Sessanta giovani protagonisti di un percorso di inclusione e creatività promosso da LibrAzione e Museo Carlo Zauli

Mercoledì 28 gennaio 2026 lo Spazio Multifunzionale Giovanile Agorà di Lido Adriano ha ospitato l’inaugurazione dei manufatti e dell’installazione “Mani per la Pace”, evento conclusivo dei laboratori di ceramica svolti all’interno di “L’arte dell’inclusione – Storie in evoluzione”, progetto di LibrAzione e Museo Carlo Zauli con il sostegno della Fondazione del Monte di Bologna e Ravenna. L’iniziativa ha visto protagonisti bambini, bambine, ragazzi, ragazze, cittadini e cittadine della comunità di Lido Adriano e Ravenna nella realizzazione di un’opera collettiva dedicata alla pace.

All’inaugurazione hanno preso parte Hiba Alif, assessora alla Pace e alle Politiche giovanili del Comune di Ravenna, a testimonianza del valore educativo, culturale e sociale dell’esperienza realizzata, Laura Gambi, presidente della cooperativa LibrAzione, Carlo Zauli, direttore del Museo Carlo Zauli di Faenza, e Giovanna Brondino, coordinatrice del progetto “L’arte dell’inclusione”.

L’installazione permanente, ora collocata all’interno dello spazio Agorà, rappresenta il culmine di un percorso educativo e artistico che ha coinvolto sessanta minori – 24 bambini della scuola primaria, 27 ragazzi della scuola secondaria di primo grado e 9 studenti delle superiori – insieme a venti genitori e all’intera comunità locale.

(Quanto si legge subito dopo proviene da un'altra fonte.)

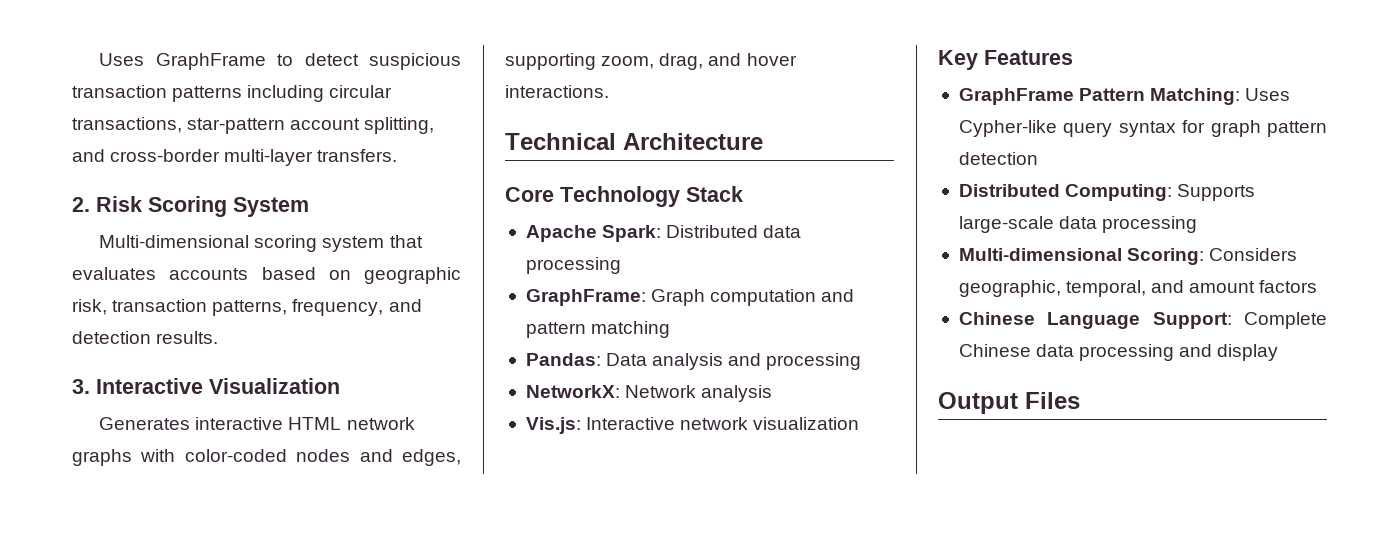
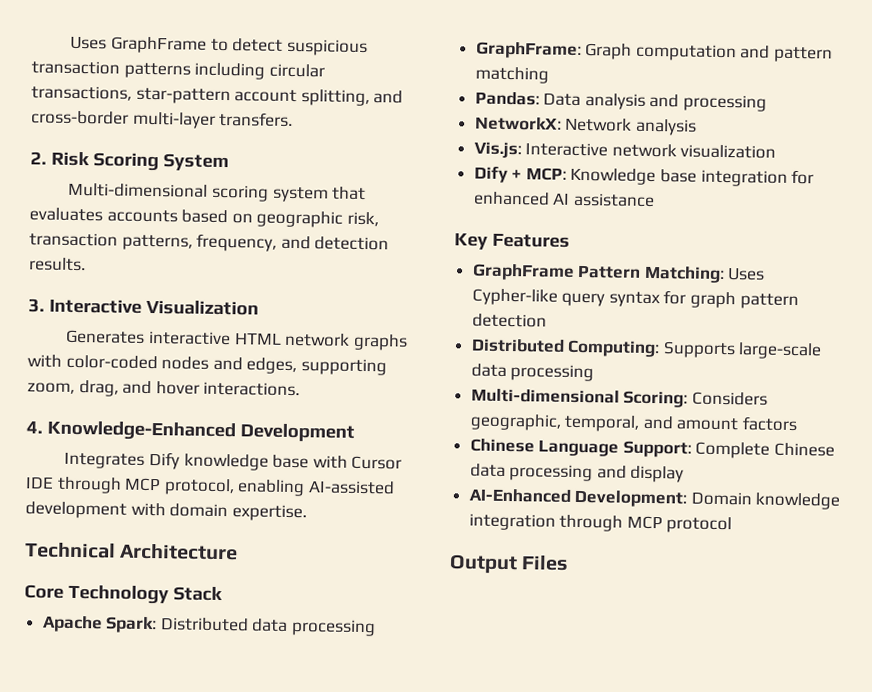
+ 4. Knowledge-Enhanced Development
+ Integrates Dify knowledge base with Cursor IDE through MCP protocol, enabling AI-assisted development with domain expertise.
+ Dify + MCP: Knowledge base integration for enhanced AI assistance
+ AI-Enhanced Development: Domain knowledge integration through MCP protocol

Il progetto si è articolato in otto incontri laboratoriali rivolti ai gruppi del centro, a cui si sono aggiunti due momenti collettivi aperti alla comunità: la mattinata di sabato 4 ottobre 2025, dedicata alla realizzazione delle Mani per la Pace, e il pomeriggio inaugurale di mercoledì 28 gennaio 2026.

Guidati dalla ceramista Antonella Bassenghi, docente del Museo Carlo Zauli di Faenza, i partecipanti hanno sperimentato diverse tecniche di manipolazione e decorazione dell’argilla, riscoprendo il valore del “fare con le mani” come strumento di espressione, empowerment e autoconsapevolezza. L’argilla si è rivelata un materiale particolarmente efficace nel favorire l’espressione emotiva, permettendo a ciascuno di procedere secondo i propri tempi e modalità.

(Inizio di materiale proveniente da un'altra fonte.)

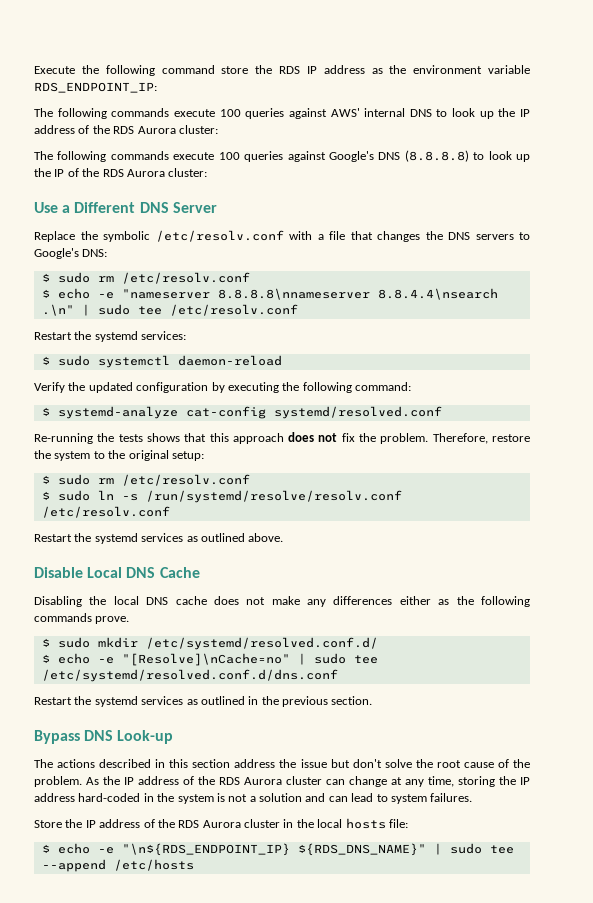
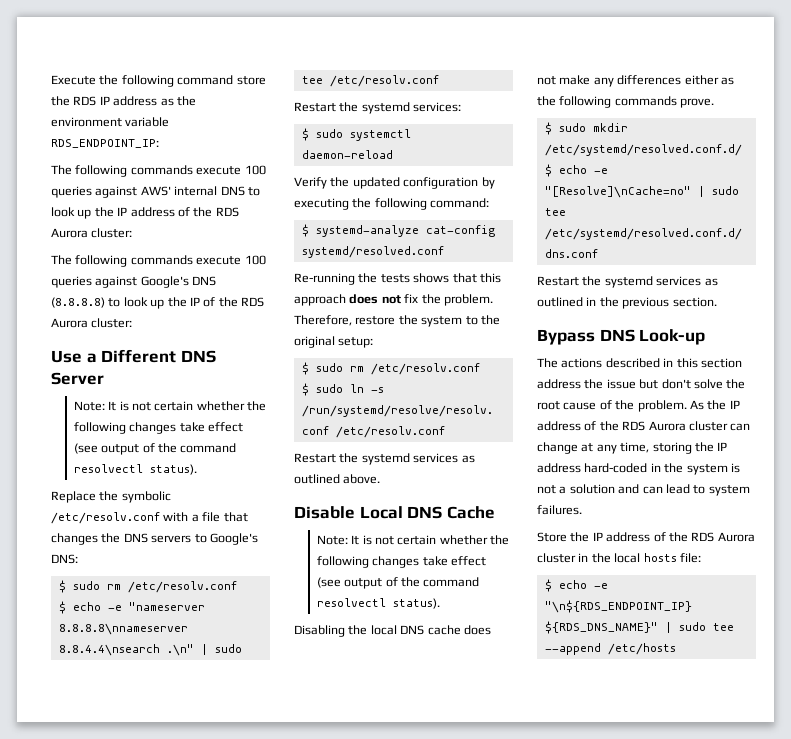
  Use a Different DNS Server
+ Note: It is not certain whether the following changes take effect (see output of the command resolvectl status).
  Disable Local DNS Cache
+ Note: It is not certain whether the following changes take effect (see output of the command resolvectl status).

Il laboratorio non si è configurato come un semplice corso tecnico, ma come uno spazio educativo e riflessivo in cui la pratica artistica è diventata strumento di crescita personale e collettiva. Partendo dall’idea che la mano è il modo più diffuso di entrare in contatto con l’altro, il percorso ha posto al centro i valori di unione, pace e relazione.

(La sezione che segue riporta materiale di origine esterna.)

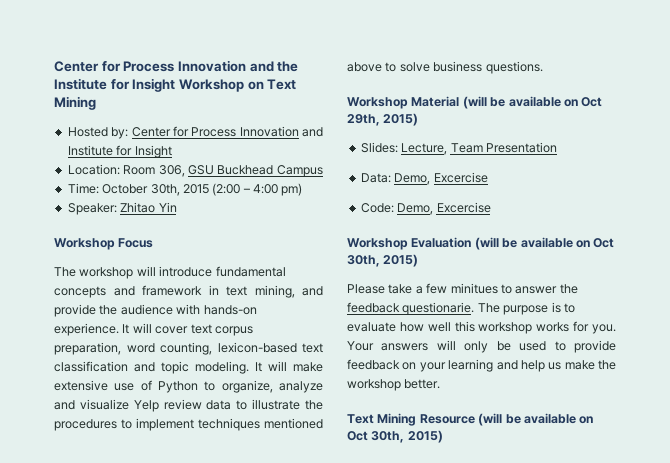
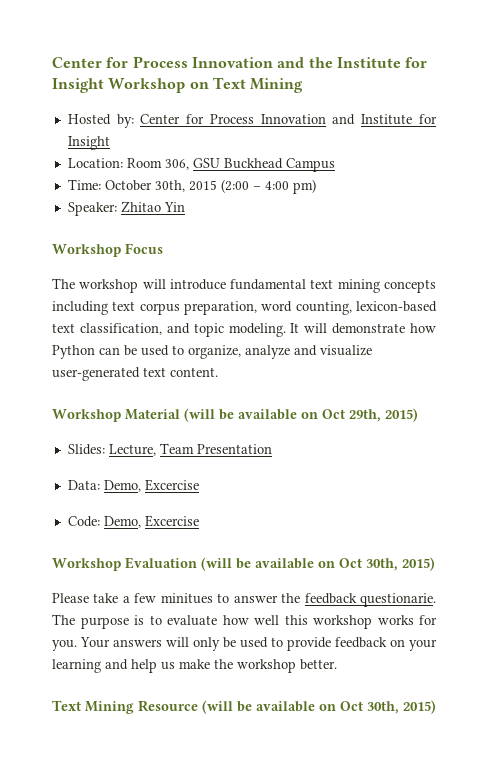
- The workshop will introduce fundamental concepts and framework in text mining, and provide the audience with hands-on experience. It will cover text corpus preparation, word counting, lexicon-based text classification and topic modeling.
+ The workshop will introduce fundamental text mining concepts including text corpus preparation, word counting, lexicon-based text classification, and topic modeling.
- It will make extensive use of Python to organize, analyze and visualize Yelp review data to illustrate the procedures to implement techniques mentioned above to solve business questions.
+ It will demonstrate how Python can be used to organize, analyze and visualize user-generated text content.

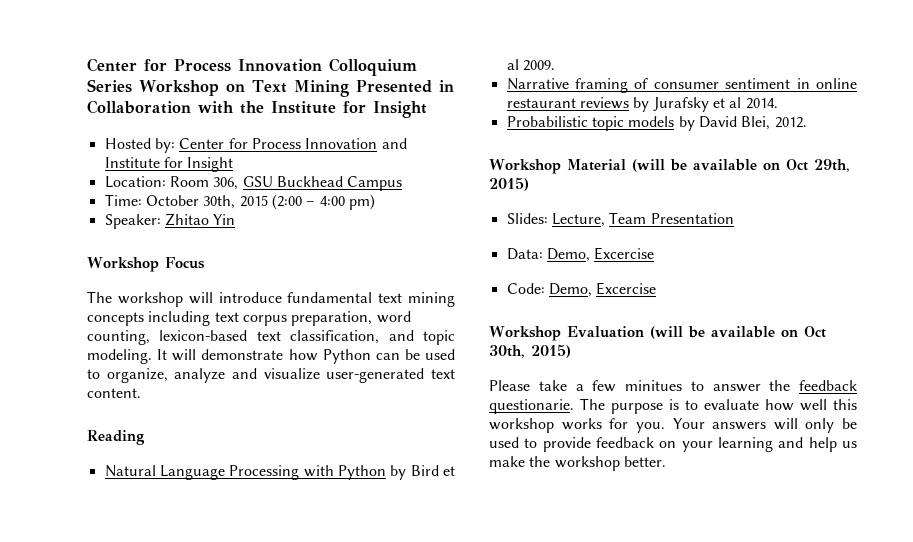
- Center for Process Innovation and the Institute for Insight Workshop on Text Mining
+ Center for Process Innovation Colloquium Series Workshop on Text Mining Presented in Collaboration with the Institute for Insight
+ Reading
+ Natural Language Processing with Python by Bird et al 2009.
+ Narrative framing of consumer sentiment in online restaurant reviews by Jurafsky et al 2014.
+ Probabilistic topic models by David Blei, 2012.
- Text Mining Resource (will be available on Oct 30th, 2015)

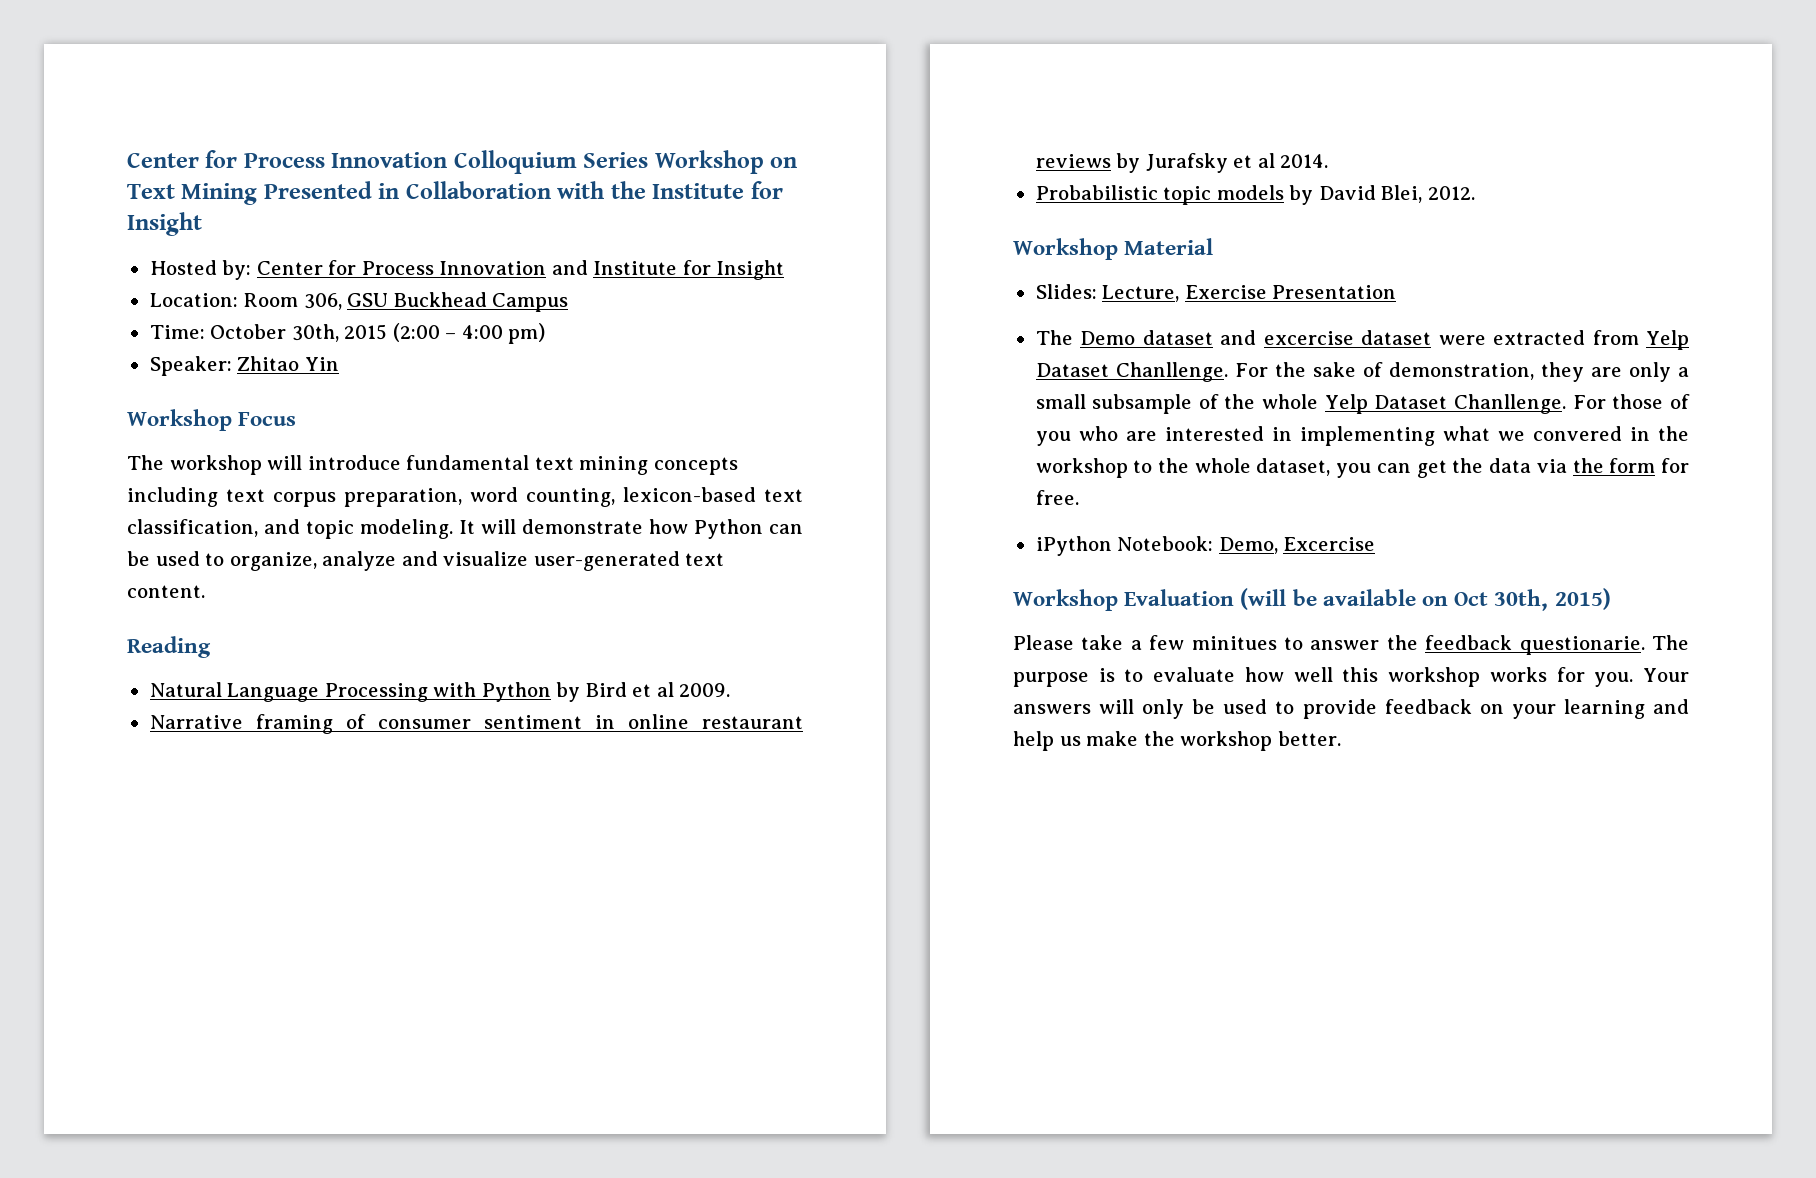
- Workshop Material (will be available on Oct 29th, 2015)
+ Workshop Material
- Slides: Lecture, Team Presentation
+ Slides: Lecture, Exercise Presentation
- Data: Demo, Excercise
- Code: Demo, Excercise
+ The Demo dataset and excercise dataset were extracted from Yelp Dataset Chanllenge. For the sake of demonstration, they are only a small subsample of the whole Yelp Dataset Chanllenge. For those of you who are interested in implementing what we convered in the workshop to the whole dataset, you can get the data via the form for free.
+ iPython Notebook: Demo, Excercise

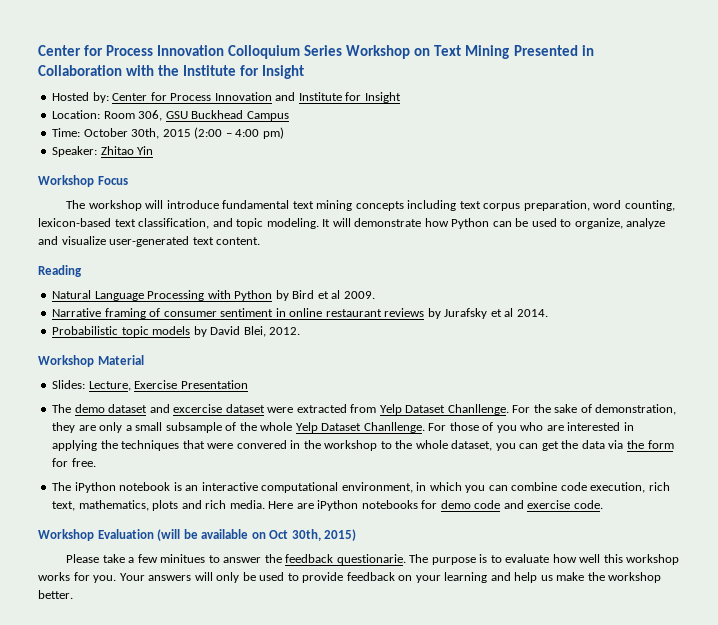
- The Demo dataset and excercise dataset were extracted from Yelp Dataset Chanllenge.
+ The demo dataset and excercise dataset were extracted from Yelp Dataset Chanllenge.
- For those of you who are interested in implementing what we convered in the workshop to the whole dataset, you can get the data via the form for free.
+ For those of you who are interested in applying the techniques that were convered in the workshop to the whole dataset, you can get the data via the form for free.
- iPython Notebook: Demo, Excercise
+ The iPython notebook is an interactive computational environment, in which you can combine code execution, rich text, mathematics, plots and rich media. Here are iPython notebooks for demo code and exercise code.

La mattinata del ottobre 2025 ha rappresentato un momento particolarmente significativo: lo spazio Agorà si è aperto alle famiglie, agli insegnanti e alla cittadinanza di Lido Adriano, invitando tutti a partecipare attivamente alla creazione dell’opera collettiva attraverso la realizzazione dello stampo della propria mano. Al ritmo della musica e sotto il sole, partecipanti di tutte le età hanno lavorato insieme, decorando le proprie mani in argilla con parole e simboli, mentre con carta crespa veniva realizzato un grande simbolo di pace.

L’installazione inaugurata il 28 gennaio è composta da tutte le mani in ceramica create durante questo evento, rappresentando un segno tangibile e duraturo del percorso svolto e un simbolo concreto dei valori di inclusione, partecipazione e convivenza pacifica promossi dal progetto.